Başlangıçta Wei Ying, yalnızca iç organlarına bu kadar uzun, sert bir nesne saplamanın kesinlikle korkutucu olduğunu düşündü. Ancak bunca zaman sonra, acı, acı ve yorgunluktan başka bir duygu da keşfetti ve yavaş yavaş uyandı. Özellikle Lan Zhan’ın biraz kavisli ereksiyonu içindeki belirli bir noktaya sertçe bastırdığında, sanki tüm vücudundan akımlar geçiyormuş gibi hissetti ve o kadar çok zevk gönderdi ki titredi. Önünde gitgide sertleşti, beyaz sıvıyı gitgide daha fazla salgıladı. Kalçalarını hareket ettirmekten vücudunu kontrol edemiyordu.

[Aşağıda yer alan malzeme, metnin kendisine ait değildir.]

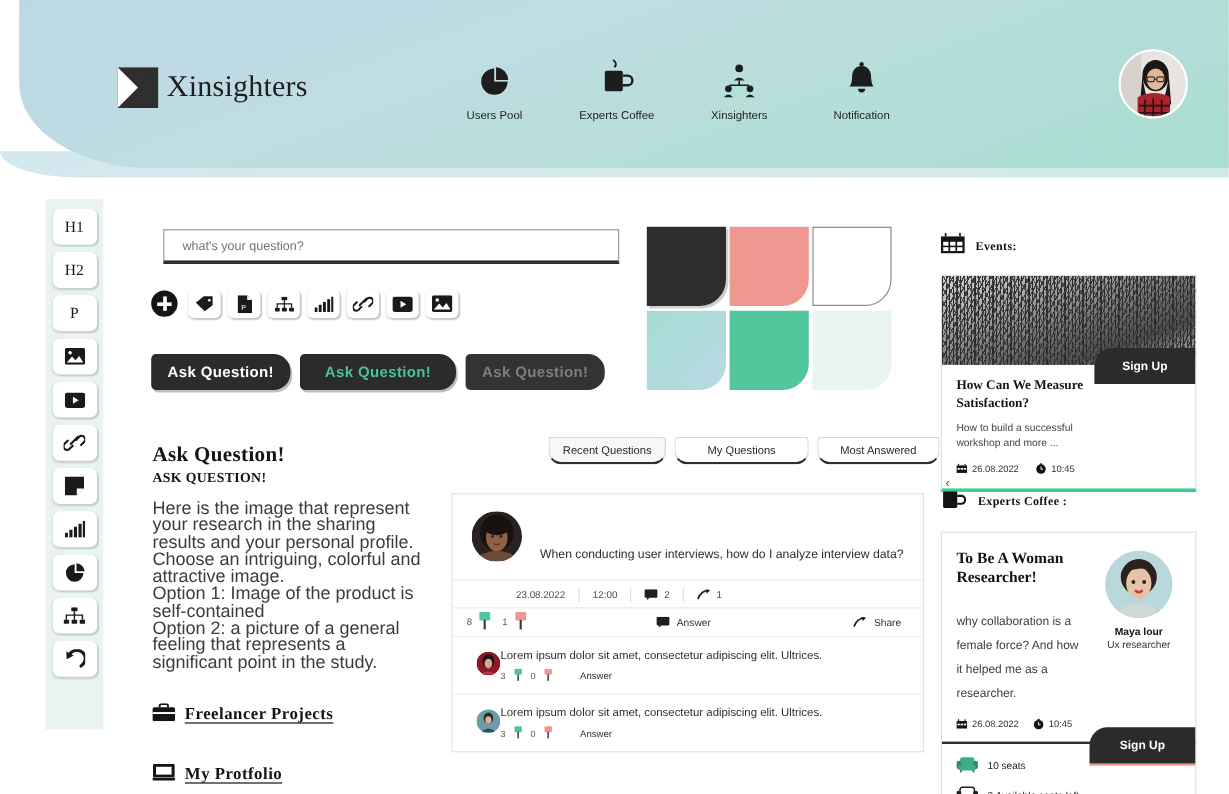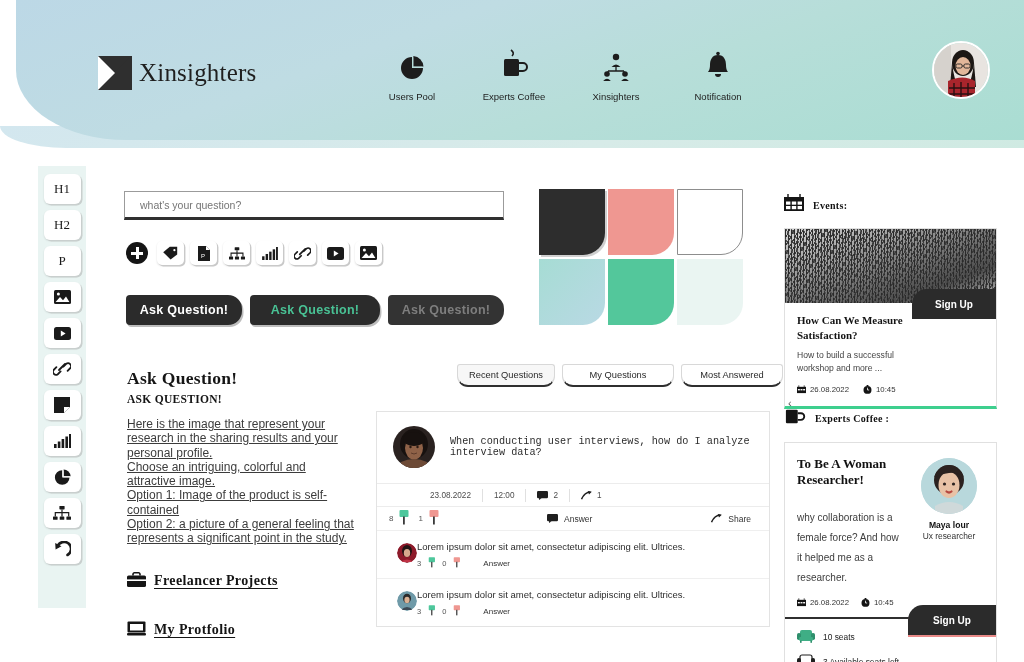"what's your question?" .qbox { left: 124px -> 136px }
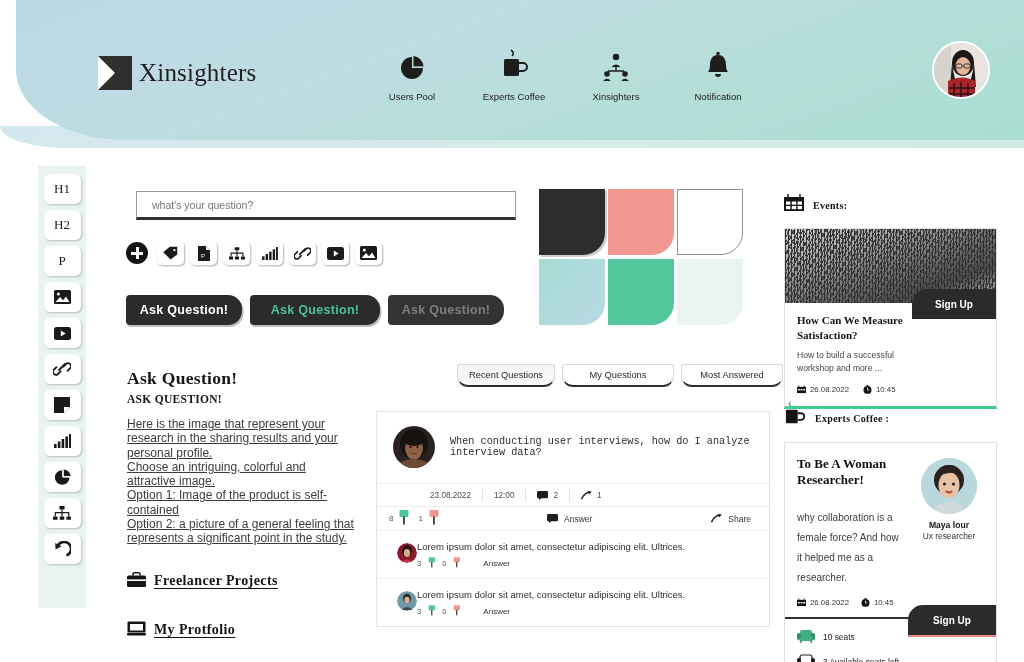"Here is the image that" .art-p { font-size: 12px -> 15px; text-decoration: underline -> none }
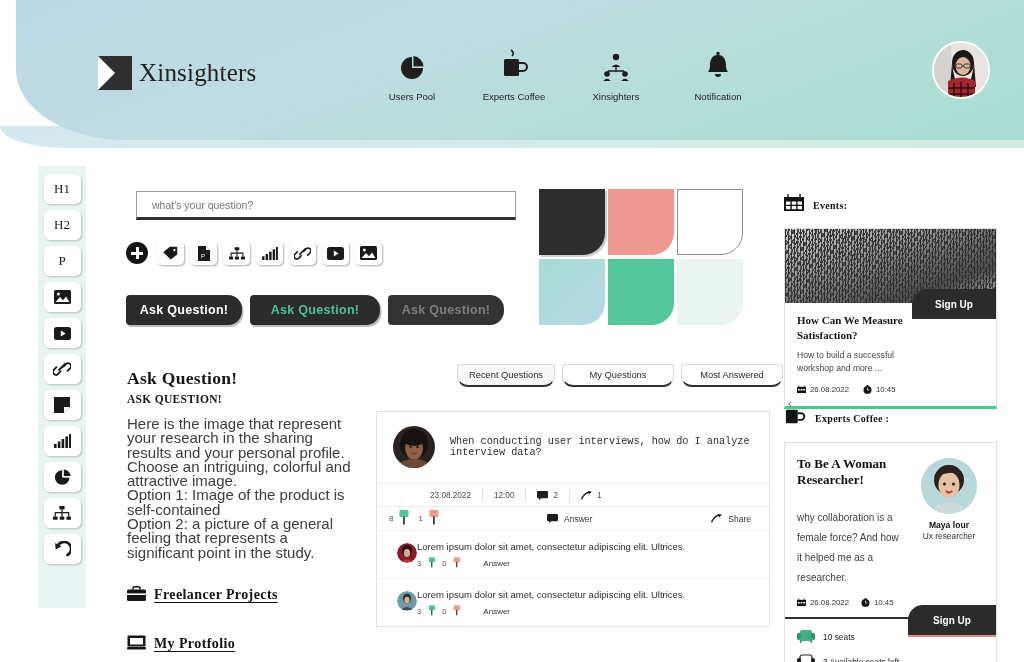"When conducting user interviews, how" .qhead { align-items: center -> flex-end; font-family: Liberation Mono, monospace -> none }
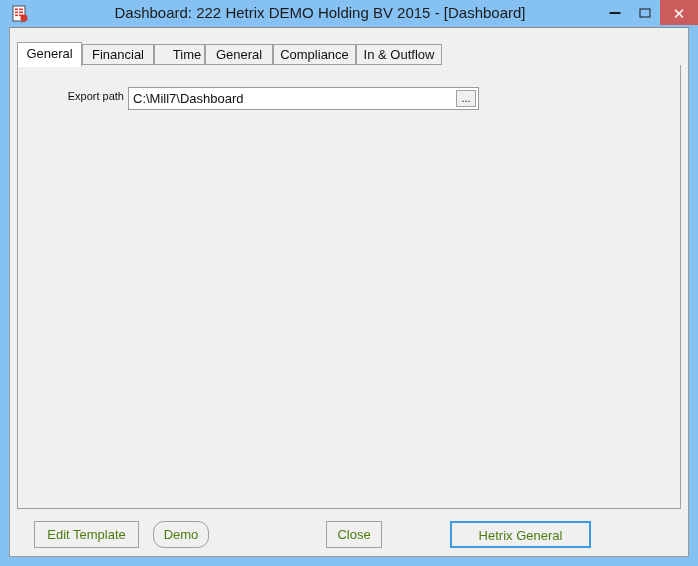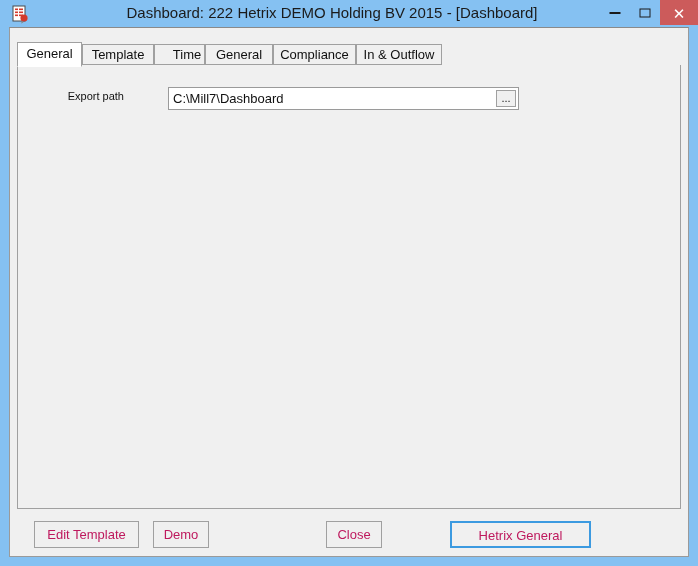"Dashboard: 222 Hetrix DEMO Holding" .title-text { left: 16px -> 4px }
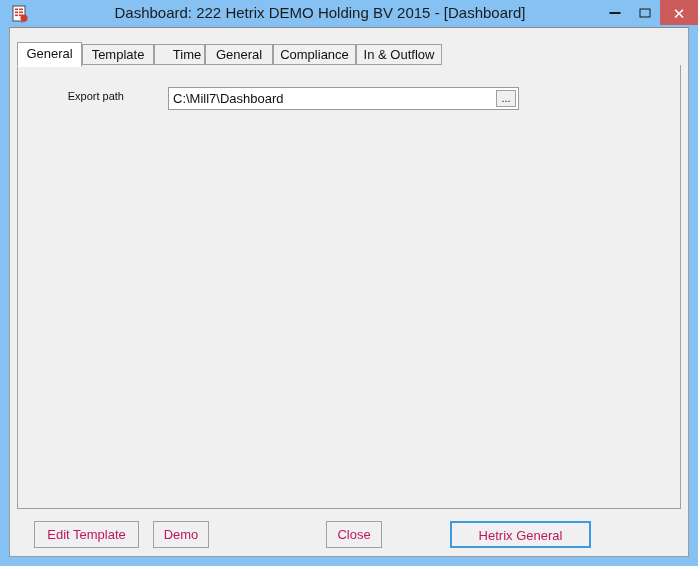"Template" span { text: Template -> Financial }
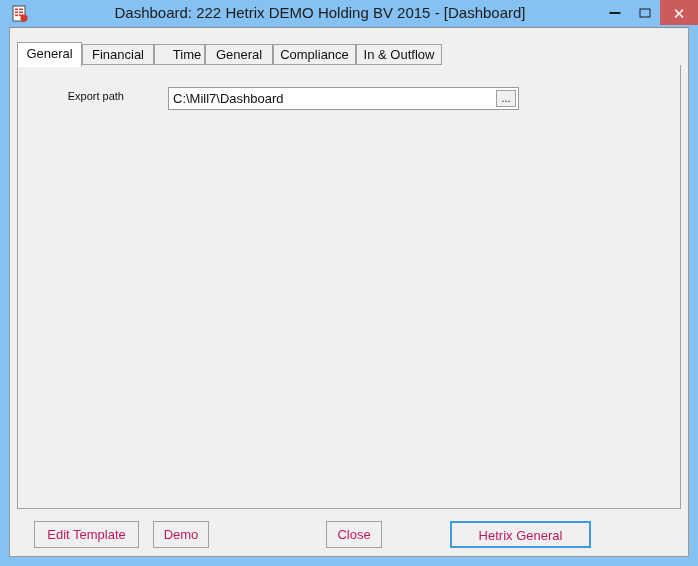"C:\Mill7\Dashboard" .field-input-wrap { margin-left: 40px -> none }
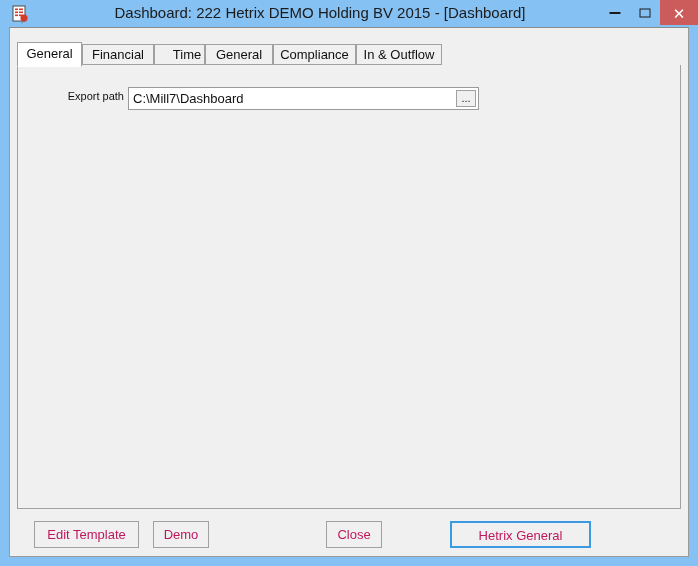"Edit Template" .btn { color: #be185d -> #4d7c0f }
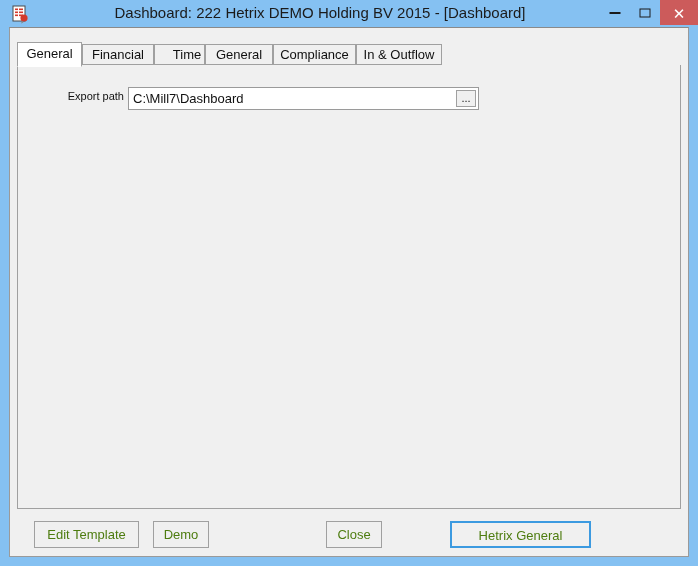"Demo" #btn-demo { border-radius: none -> 11px }
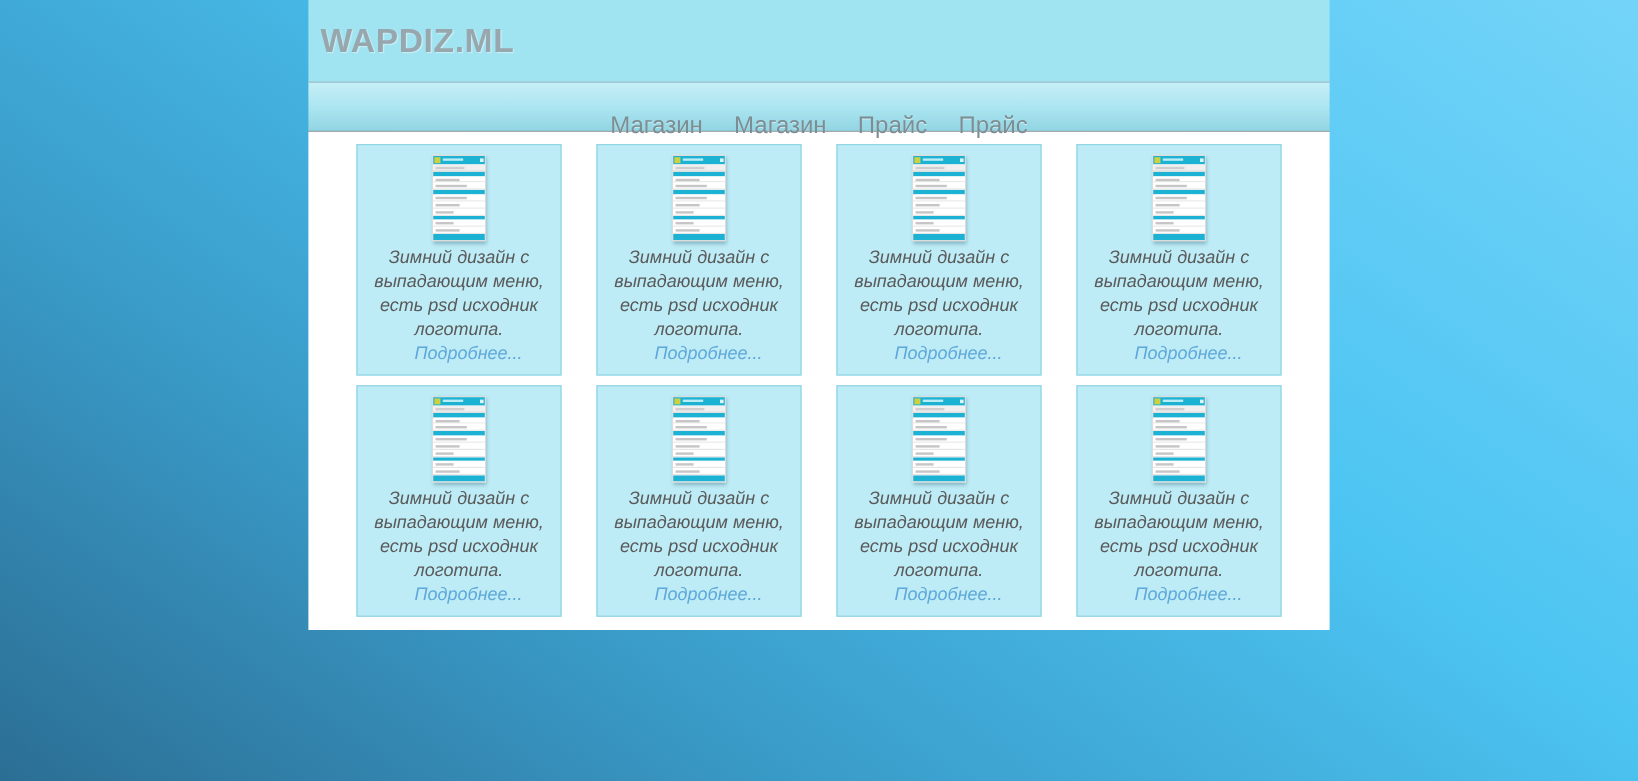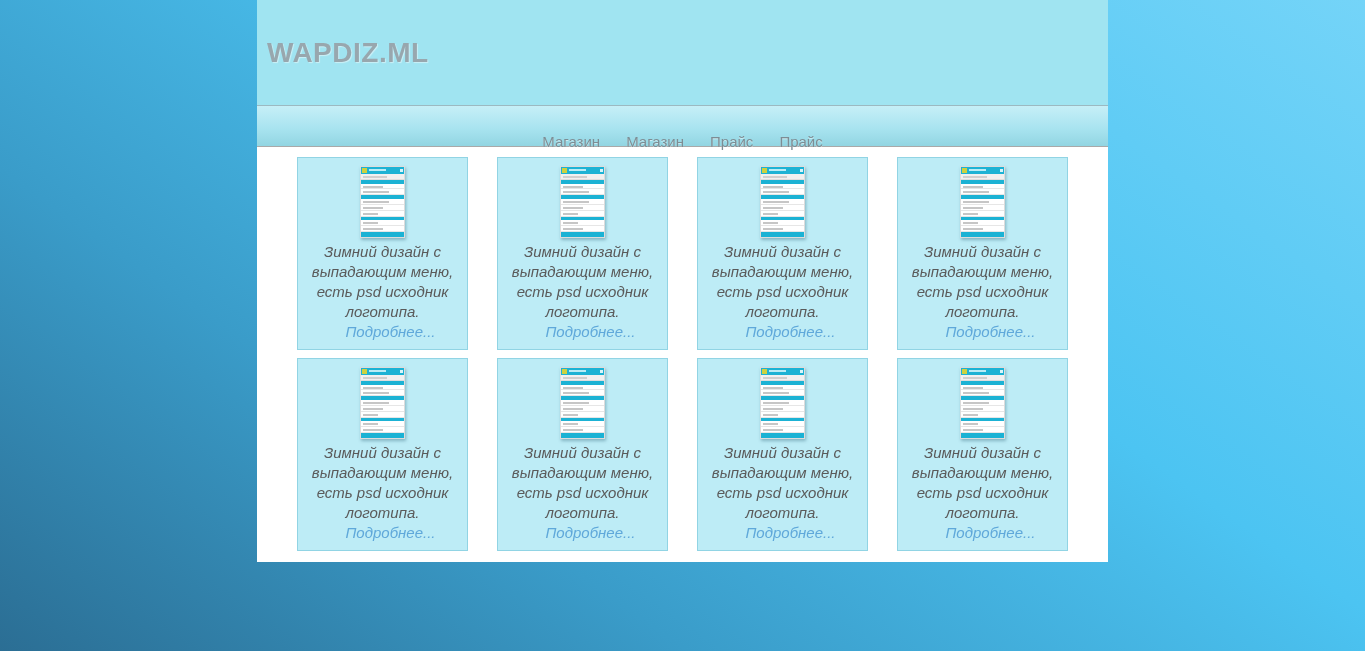"WAPDIZ.ML" .site-header { height: 106px -> 69px }
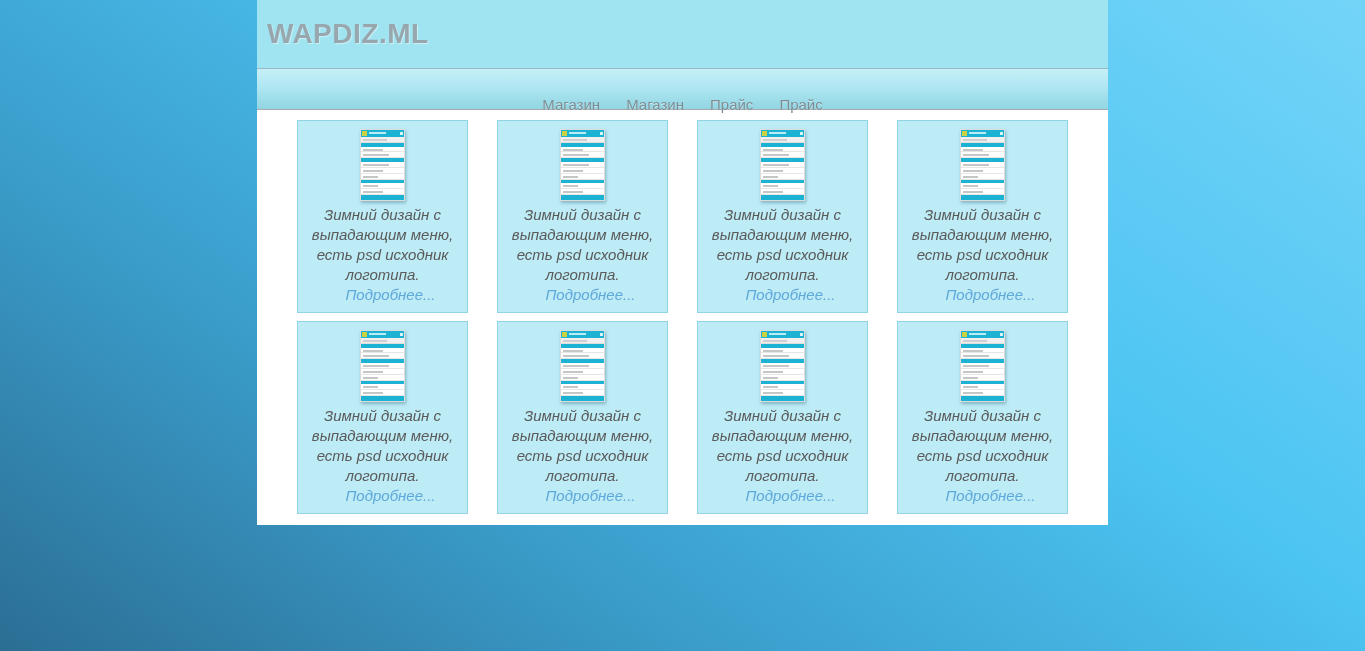"Магазин" .nav-link { font-size: 15px -> 20px }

Bazen Lan Zhan bile doğru noktayı vuramadığında, alt yarısını ileri gönderir ve uyum sağlamak için elinden gelenin en iyisini yapardı. Ağzından çıkanlar da yalvarış olmaktan çıktı.
Wei Ying, “… Ge… Er-Gege… Lan Er-Gege… Pl-… Lütfen…”
Lan Zhan nefesini tuttu, sesi derindi, “Ne?”
Wei Ying yanaklarını kavradı ve durdurulamaz bir şekilde öptü, “Orada yap, daha önce olduğu gibi, o noktaya vur, tamam mı…?”
Lan Zhan, dilediği gibi kalçalarını istediği yöne doğru bastırdı. Bu birkaç hamle özellikle ağır görünüyordu. Wei Ying şaşkınlıkla ağladı, uzuvları vücudunu sararken, “Ne…”
Lan Zhan, öpücüğe konsantre olarak dudaklarını çoktan bloke etmişti.
Wei WuXian da diliyle diğerinin dudaklarının ana hatlarını çizerek Lan WangJi ile öpüşmeye devam etti. Orada olanları duyan Wei WuXian, “HanGuang-Jun, oraya geldin.”
Terli bir Lan Zhan, zaten kırışmış olan matın üzerinde sessizce yatan benzer bir Wei Ying’i kucakladı. Wei Ying’in göğsü inip kalkıyordu, gözleri hâlâ biraz pusluydu. İkisi henüz ayrılmamıştı. Hala Lan Zhan’ın üyesini sımsıkı emiyordu. Meni içeride sıkıca kapatılmıştı ve tek bir damla bile sızmamıştı.
Wei WuXian sırıttı, “Şuraya bak. Biz de…”
Lan WangJi başını salladı ve onu matın üzerine yatırdı. Kalçalarını sabit tutarak, Wei WuXian’ın vücudunun içine girmesine izin vermeden önce birkaç kez hamle yaptı.
Wei WuXian rahat bir nefes verdi. Harika bir histi ama sırtı ve kalçası çelikten değildi. O kadar uzun süre oyalandıktan sonra, iki genç olanı izledikten sonra, tüm enerjisi neredeyse tükenmişti. Yine de, Lan WangJi henüz çekilmedi. Bunun yerine, hâlâ içinde, onu başka bir konuma getirdi.
Wei WuXian, “HanGuang-… Haz?”
Lan WangJi hafifçe gülümsedi. Kulağına yaklaştı ve birkaç yumuşak söz söyledi.
Wei WuXian, “… Hımm, bekle? Onu sonuna kadar becer derken, rüyandaki genç Lan Zhan’ın beni rüyada sonuna kadar becermesini mi kastetmiştim? Demek istediğim… Lan Zhan? Er-Ge- … Ge? Beni bağışla!!!”